==== THE DATA ====

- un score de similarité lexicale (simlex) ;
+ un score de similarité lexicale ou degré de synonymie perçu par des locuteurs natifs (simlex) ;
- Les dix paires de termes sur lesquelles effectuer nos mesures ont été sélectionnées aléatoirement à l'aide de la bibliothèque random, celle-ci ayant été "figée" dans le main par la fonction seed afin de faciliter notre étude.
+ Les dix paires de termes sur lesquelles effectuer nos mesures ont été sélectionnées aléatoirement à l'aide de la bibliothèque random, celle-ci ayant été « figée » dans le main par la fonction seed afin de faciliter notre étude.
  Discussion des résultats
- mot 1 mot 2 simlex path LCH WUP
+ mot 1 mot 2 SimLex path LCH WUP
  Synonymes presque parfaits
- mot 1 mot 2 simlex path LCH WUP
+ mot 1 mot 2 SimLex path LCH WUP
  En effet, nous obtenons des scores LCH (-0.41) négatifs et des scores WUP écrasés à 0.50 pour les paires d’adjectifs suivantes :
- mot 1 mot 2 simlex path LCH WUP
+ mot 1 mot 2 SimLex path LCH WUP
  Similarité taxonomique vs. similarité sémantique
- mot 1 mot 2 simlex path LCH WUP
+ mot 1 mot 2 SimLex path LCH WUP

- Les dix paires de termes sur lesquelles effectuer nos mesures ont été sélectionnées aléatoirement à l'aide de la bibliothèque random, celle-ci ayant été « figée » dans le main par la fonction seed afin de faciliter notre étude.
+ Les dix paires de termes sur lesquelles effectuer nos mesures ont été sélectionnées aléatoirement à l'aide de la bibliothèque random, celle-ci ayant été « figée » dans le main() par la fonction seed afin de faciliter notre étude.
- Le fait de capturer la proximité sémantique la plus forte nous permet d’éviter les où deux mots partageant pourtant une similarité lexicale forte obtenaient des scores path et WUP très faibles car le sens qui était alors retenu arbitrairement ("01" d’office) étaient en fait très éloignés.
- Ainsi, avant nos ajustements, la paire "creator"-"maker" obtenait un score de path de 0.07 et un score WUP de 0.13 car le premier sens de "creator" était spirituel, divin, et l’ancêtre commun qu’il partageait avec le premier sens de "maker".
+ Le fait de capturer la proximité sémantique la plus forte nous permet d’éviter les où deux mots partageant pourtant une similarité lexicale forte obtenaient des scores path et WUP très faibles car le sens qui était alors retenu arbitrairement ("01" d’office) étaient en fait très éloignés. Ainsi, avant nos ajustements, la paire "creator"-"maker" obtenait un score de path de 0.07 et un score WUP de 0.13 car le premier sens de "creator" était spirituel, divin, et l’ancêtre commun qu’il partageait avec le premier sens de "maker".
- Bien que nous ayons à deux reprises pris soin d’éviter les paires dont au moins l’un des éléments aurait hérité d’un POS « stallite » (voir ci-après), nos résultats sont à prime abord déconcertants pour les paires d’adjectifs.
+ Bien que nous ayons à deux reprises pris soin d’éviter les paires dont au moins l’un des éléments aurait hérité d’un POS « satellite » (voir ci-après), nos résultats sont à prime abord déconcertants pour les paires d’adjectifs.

====

Transcribe the material above in full, keeping every word.

- un score de similarité lexicale (simlex) ;
+ un score de similarité lexicale ou degré de synonymie perçu par des locuteurs natifs (simlex) ;
- Les dix paires de termes sur lesquelles effectuer nos mesures ont été sélectionnées aléatoirement à l'aide de la bibliothèque random, celle-ci ayant été "figée" dans le main par la fonction seed afin de faciliter notre étude.
+ Les dix paires de termes sur lesquelles effectuer nos mesures ont été sélectionnées aléatoirement à l'aide de la bibliothèque random, celle-ci ayant été « figée » dans le main par la fonction seed afin de faciliter notre étude.
  Discussion des résultats
- mot 1 mot 2 simlex path LCH WUP
+ mot 1 mot 2 SimLex path LCH WUP
  Synonymes presque parfaits
- mot 1 mot 2 simlex path LCH WUP
+ mot 1 mot 2 SimLex path LCH WUP
  En effet, nous obtenons des scores LCH (-0.41) négatifs et des scores WUP écrasés à 0.50 pour les paires d’adjectifs suivantes :
- mot 1 mot 2 simlex path LCH WUP
+ mot 1 mot 2 SimLex path LCH WUP
  Similarité taxonomique vs. similarité sémantique
- mot 1 mot 2 simlex path LCH WUP
+ mot 1 mot 2 SimLex path LCH WUP

- Les dix paires de termes sur lesquelles effectuer nos mesures ont été sélectionnées aléatoirement à l'aide de la bibliothèque random, celle-ci ayant été « figée » dans le main par la fonction seed afin de faciliter notre étude.
+ Les dix paires de termes sur lesquelles effectuer nos mesures ont été sélectionnées aléatoirement à l'aide de la bibliothèque random, celle-ci ayant été « figée » dans le main() par la fonction seed afin de faciliter notre étude.
- Le fait de capturer la proximité sémantique la plus forte nous permet d’éviter les où deux mots partageant pourtant une similarité lexicale forte obtenaient des scores path et WUP très faibles car le sens qui était alors retenu arbitrairement ("01" d’office) étaient en fait très éloignés.
- Ainsi, avant nos ajustements, la paire "creator"-"maker" obtenait un score de path de 0.07 et un score WUP de 0.13 car le premier sens de "creator" était spirituel, divin, et l’ancêtre commun qu’il partageait avec le premier sens de "maker".
+ Le fait de capturer la proximité sémantique la plus forte nous permet d’éviter les où deux mots partageant pourtant une similarité lexicale forte obtenaient des scores path et WUP très faibles car le sens qui était alors retenu arbitrairement ("01" d’office) étaient en fait très éloignés. Ainsi, avant nos ajustements, la paire "creator"-"maker" obtenait un score de path de 0.07 et un score WUP de 0.13 car le premier sens de "creator" était spirituel, divin, et l’ancêtre commun qu’il partageait avec le premier sens de "maker".
- Bien que nous ayons à deux reprises pris soin d’éviter les paires dont au moins l’un des éléments aurait hérité d’un POS « stallite » (voir ci-après), nos résultats sont à prime abord déconcertants pour les paires d’adjectifs.
+ Bien que nous ayons à deux reprises pris soin d’éviter les paires dont au moins l’un des éléments aurait hérité d’un POS « satellite » (voir ci-après), nos résultats sont à prime abord déconcertants pour les paires d’adjectifs.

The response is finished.